What would a holistic rehabilitation and development plan of this nature require? Much more than money! It would require a reversal of policies which are at their heart counter to healthy, sustainable development. It would mean a stop to attempts to pry Haiti’s economy open to imports; it would mean an end to balancing Haiti’s budget by cutting health and education spending; it would mean implementing policies for environmentally-friendly food sovereignty so that Haitians can eat the food they grow in fields that hold the soil; it would mean a massive virtuous circle of support for both the governmental and non-governmental sectors so that they can grow strong together.

While many aspects of Haiti ‘s reality have stayed the same since Grassroots International published “Feeding Dependency, Starving Democracy” in 1998, others have changed for the better. Some aid agencies, such as CARE, took to heart many of the findings in the study and altered the way they provide aid. For example, in 2007 CARE gave up $45 million in annual federal funding because, as it said, “American food aid is not only plagued with inefficiencies, but also may hurt some of the very poor people it aims to help.” Others expanded partnerships with Haitian social movements and utilized local expertise to inform their programs.

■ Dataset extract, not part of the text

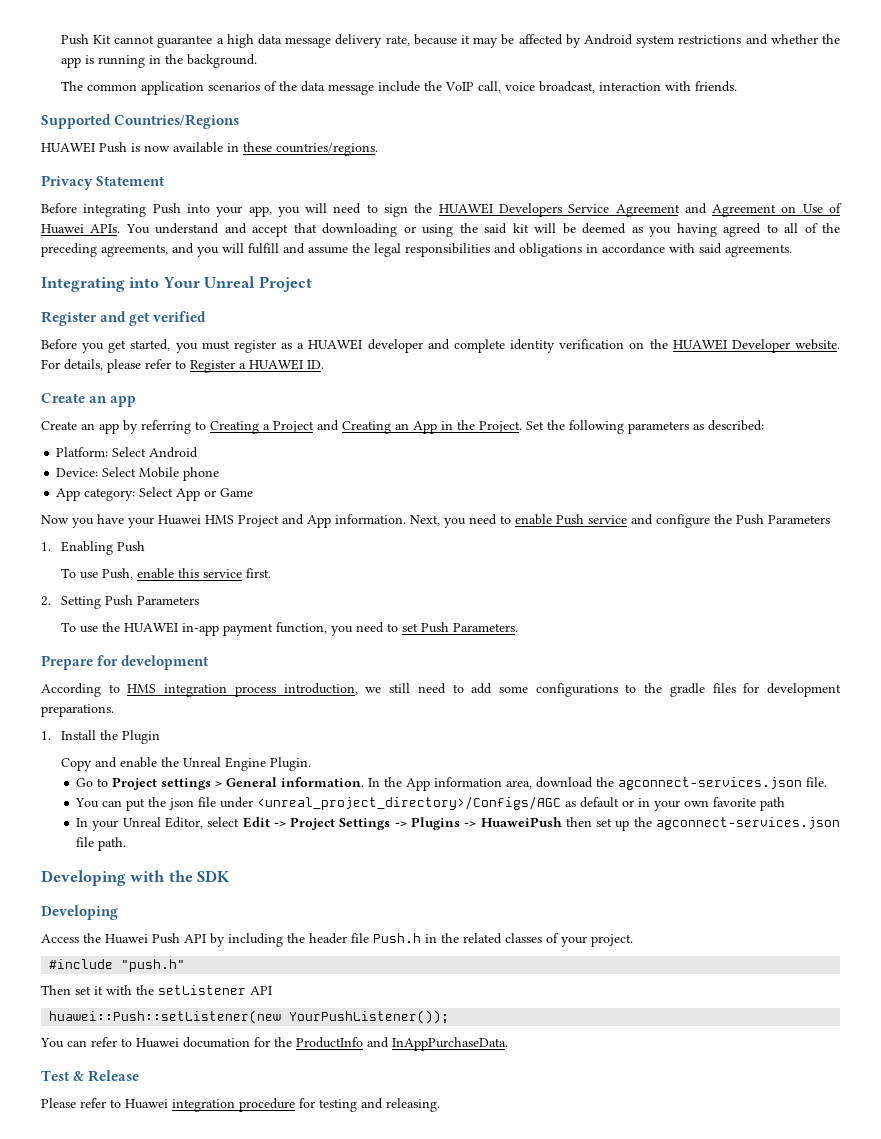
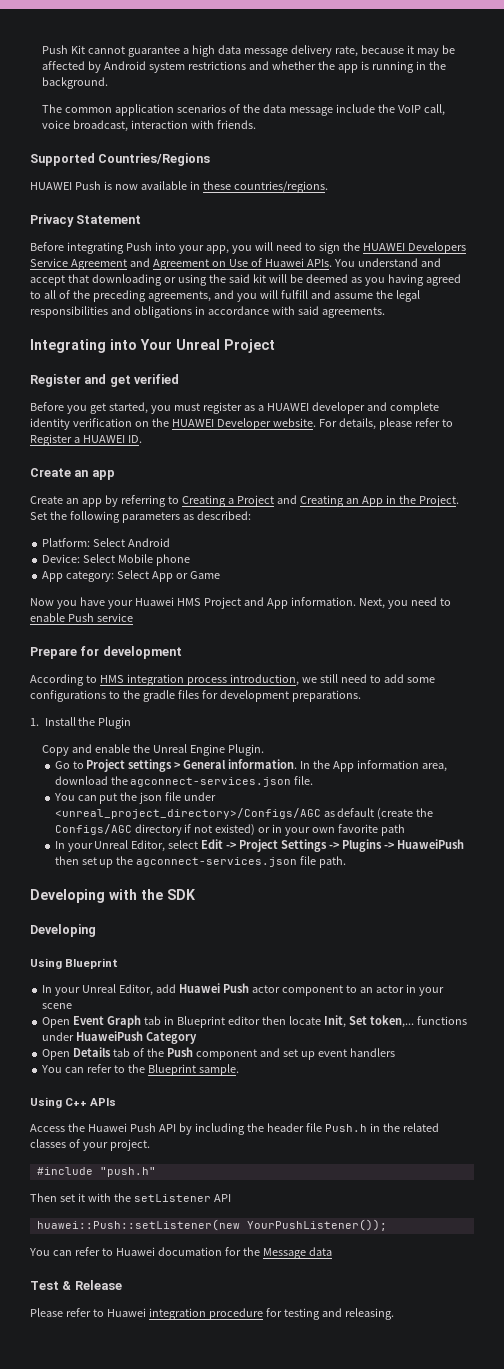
[631,514,830,528] [41,541,145,555] [60,568,271,580] [41,595,199,609] [60,622,518,636] and configure the Push Parameters // 1. Enabling Push // To use Push, enable this service first. // 2. Setting Push Parameters // To use the HUAWEI in-app payment function, you need to set Push Parameters. -> (133, 617) none
(620, 802) none -> [377,808,434,820] [54,824,256,836] (create the Configs/AGC directory if not existed)
(118, 912) none -> [30,958,119,969] [42,983,444,996] [42,1003,73,1009] [42,1015,467,1028] [42,1031,198,1044] [42,1047,395,1060] [41,1064,239,1076] [30,1097,117,1108] // Using Blueprint // In your Unreal Editor, add Huawei Push actor component to an actor in your scene // Open Event Graph tab in Blueprint editor then locate Init, Set token,... functions under HuaweiPush Category // Open Details tab of the Push component and set up event handlers // You can refer to the Blueprint sample. // Using C++ APIs
[296,1037,508,1051] ProductInfo and InAppPurchaseData. -> [262,1247,332,1259] Message data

An essential part of Grassroots International’s work with the Haitian people over the coming years will be to try to keep the development industry honest and advocate for exactly this kind of long-term, holistic aid. At the same time, we’ll continue to build the kind of people-to-people solidarity that Chalmers suggests – helping grassroots organizations steer Haiti ‘s development agenda through the challenging decades ahead.